◆ **Exercise brief**
Reproduce the records word for word, from the first line to the line containing "Cuddly cats: 6".

== Segment start ==

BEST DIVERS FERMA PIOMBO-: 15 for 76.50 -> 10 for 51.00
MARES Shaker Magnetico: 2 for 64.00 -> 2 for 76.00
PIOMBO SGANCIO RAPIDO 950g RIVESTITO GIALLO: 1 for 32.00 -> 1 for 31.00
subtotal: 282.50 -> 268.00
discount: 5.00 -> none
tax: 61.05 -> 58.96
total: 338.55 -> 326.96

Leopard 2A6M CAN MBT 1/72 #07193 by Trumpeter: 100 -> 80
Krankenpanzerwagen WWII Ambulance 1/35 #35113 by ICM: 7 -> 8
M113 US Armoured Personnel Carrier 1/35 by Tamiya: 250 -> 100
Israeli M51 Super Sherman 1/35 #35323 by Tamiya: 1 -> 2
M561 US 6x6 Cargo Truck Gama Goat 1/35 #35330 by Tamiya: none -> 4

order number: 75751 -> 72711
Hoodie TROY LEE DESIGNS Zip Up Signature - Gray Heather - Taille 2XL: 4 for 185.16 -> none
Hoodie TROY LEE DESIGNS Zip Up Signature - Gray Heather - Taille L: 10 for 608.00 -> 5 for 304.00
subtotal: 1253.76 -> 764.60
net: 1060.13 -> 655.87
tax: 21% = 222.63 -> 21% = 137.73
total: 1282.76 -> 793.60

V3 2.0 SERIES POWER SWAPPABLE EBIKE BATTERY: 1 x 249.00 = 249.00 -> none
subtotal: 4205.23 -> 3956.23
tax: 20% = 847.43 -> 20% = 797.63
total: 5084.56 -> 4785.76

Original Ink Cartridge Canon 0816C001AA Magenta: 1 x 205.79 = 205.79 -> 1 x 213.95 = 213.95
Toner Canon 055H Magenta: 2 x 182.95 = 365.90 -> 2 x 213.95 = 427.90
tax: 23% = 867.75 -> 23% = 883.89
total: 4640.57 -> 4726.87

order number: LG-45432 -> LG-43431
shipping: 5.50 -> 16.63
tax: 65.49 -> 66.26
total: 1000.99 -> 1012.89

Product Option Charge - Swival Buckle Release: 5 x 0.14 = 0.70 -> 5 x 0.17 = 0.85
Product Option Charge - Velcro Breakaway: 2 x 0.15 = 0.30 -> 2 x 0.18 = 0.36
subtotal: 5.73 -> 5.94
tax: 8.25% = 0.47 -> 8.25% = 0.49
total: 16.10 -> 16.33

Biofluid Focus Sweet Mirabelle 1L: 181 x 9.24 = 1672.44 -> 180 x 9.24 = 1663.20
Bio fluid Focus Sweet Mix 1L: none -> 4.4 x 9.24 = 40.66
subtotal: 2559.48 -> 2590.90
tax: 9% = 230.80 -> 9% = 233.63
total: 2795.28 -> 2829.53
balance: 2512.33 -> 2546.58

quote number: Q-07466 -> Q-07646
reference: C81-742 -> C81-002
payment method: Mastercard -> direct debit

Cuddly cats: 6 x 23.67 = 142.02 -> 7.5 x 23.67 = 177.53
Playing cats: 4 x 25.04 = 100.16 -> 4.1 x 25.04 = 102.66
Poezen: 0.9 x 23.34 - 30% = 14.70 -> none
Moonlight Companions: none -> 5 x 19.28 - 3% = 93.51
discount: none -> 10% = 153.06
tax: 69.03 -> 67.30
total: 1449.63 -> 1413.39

== Segment end ==

◆ **Solution for this task**
BEST DIVERS FERMA PIOMBO-: 15 for 76.50 -> 10 for 51.00
MARES Shaker Magnetico: 2 for 64.00 -> 2 for 76.00
PIOMBO SGANCIO RAPIDO 950g RIVESTITO GIALLO: 1 for 32.00 -> 1 for 31.00
subtotal: 282.50 -> 268.00
discount: 5.00 -> none
tax: 61.05 -> 58.96
total: 338.55 -> 326.96

Leopard 2A6M CAN MBT 1/72 #07193 by Trumpeter: 100 -> 80
Krankenpanzerwagen WWII Ambulance 1/35 #35113 by ICM: 7 -> 8
M113 US Armoured Personnel Carrier 1/35 by Tamiya: 250 -> 100
Israeli M51 Super Sherman 1/35 #35323 by Tamiya: 1 -> 2
M561 US 6x6 Cargo Truck Gama Goat 1/35 #35330 by Tamiya: none -> 4

order number: 75751 -> 72711
Hoodie TROY LEE DESIGNS Zip Up Signature - Gray Heather - Taille 2XL: 4 for 185.16 -> none
Hoodie TROY LEE DESIGNS Zip Up Signature - Gray Heather - Taille L: 10 for 608.00 -> 5 for 304.00
subtotal: 1253.76 -> 764.60
net: 1060.13 -> 655.87
tax: 21% = 222.63 -> 21% = 137.73
total: 1282.76 -> 793.60

V3 2.0 SERIES POWER SWAPPABLE EBIKE BATTERY: 1 x 249.00 = 249.00 -> none
subtotal: 4205.23 -> 3956.23
tax: 20% = 847.43 -> 20% = 797.63
total: 5084.56 -> 4785.76

Original Ink Cartridge Canon 0816C001AA Magenta: 1 x 205.79 = 205.79 -> 1 x 213.95 = 213.95
Toner Canon 055H Magenta: 2 x 182.95 = 365.90 -> 2 x 213.95 = 427.90
tax: 23% = 867.75 -> 23% = 883.89
total: 4640.57 -> 4726.87

order number: LG-45432 -> LG-43431
shipping: 5.50 -> 16.63
tax: 65.49 -> 66.26
total: 1000.99 -> 1012.89

Product Option Charge - Swival Buckle Release: 5 x 0.14 = 0.70 -> 5 x 0.17 = 0.85
Product Option Charge - Velcro Breakaway: 2 x 0.15 = 0.30 -> 2 x 0.18 = 0.36
subtotal: 5.73 -> 5.94
tax: 8.25% = 0.47 -> 8.25% = 0.49
total: 16.10 -> 16.33

Biofluid Focus Sweet Mirabelle 1L: 181 x 9.24 = 1672.44 -> 180 x 9.24 = 1663.20
Bio fluid Focus Sweet Mix 1L: none -> 4.4 x 9.24 = 40.66
subtotal: 2559.48 -> 2590.90
tax: 9% = 230.80 -> 9% = 233.63
total: 2795.28 -> 2829.53
balance: 2512.33 -> 2546.58

quote number: Q-07466 -> Q-07646
reference: C81-742 -> C81-002
payment method: Mastercard -> direct debit

Cuddly cats: 6 x 23.67 = 142.02 -> 7.5 x 23.67 = 177.53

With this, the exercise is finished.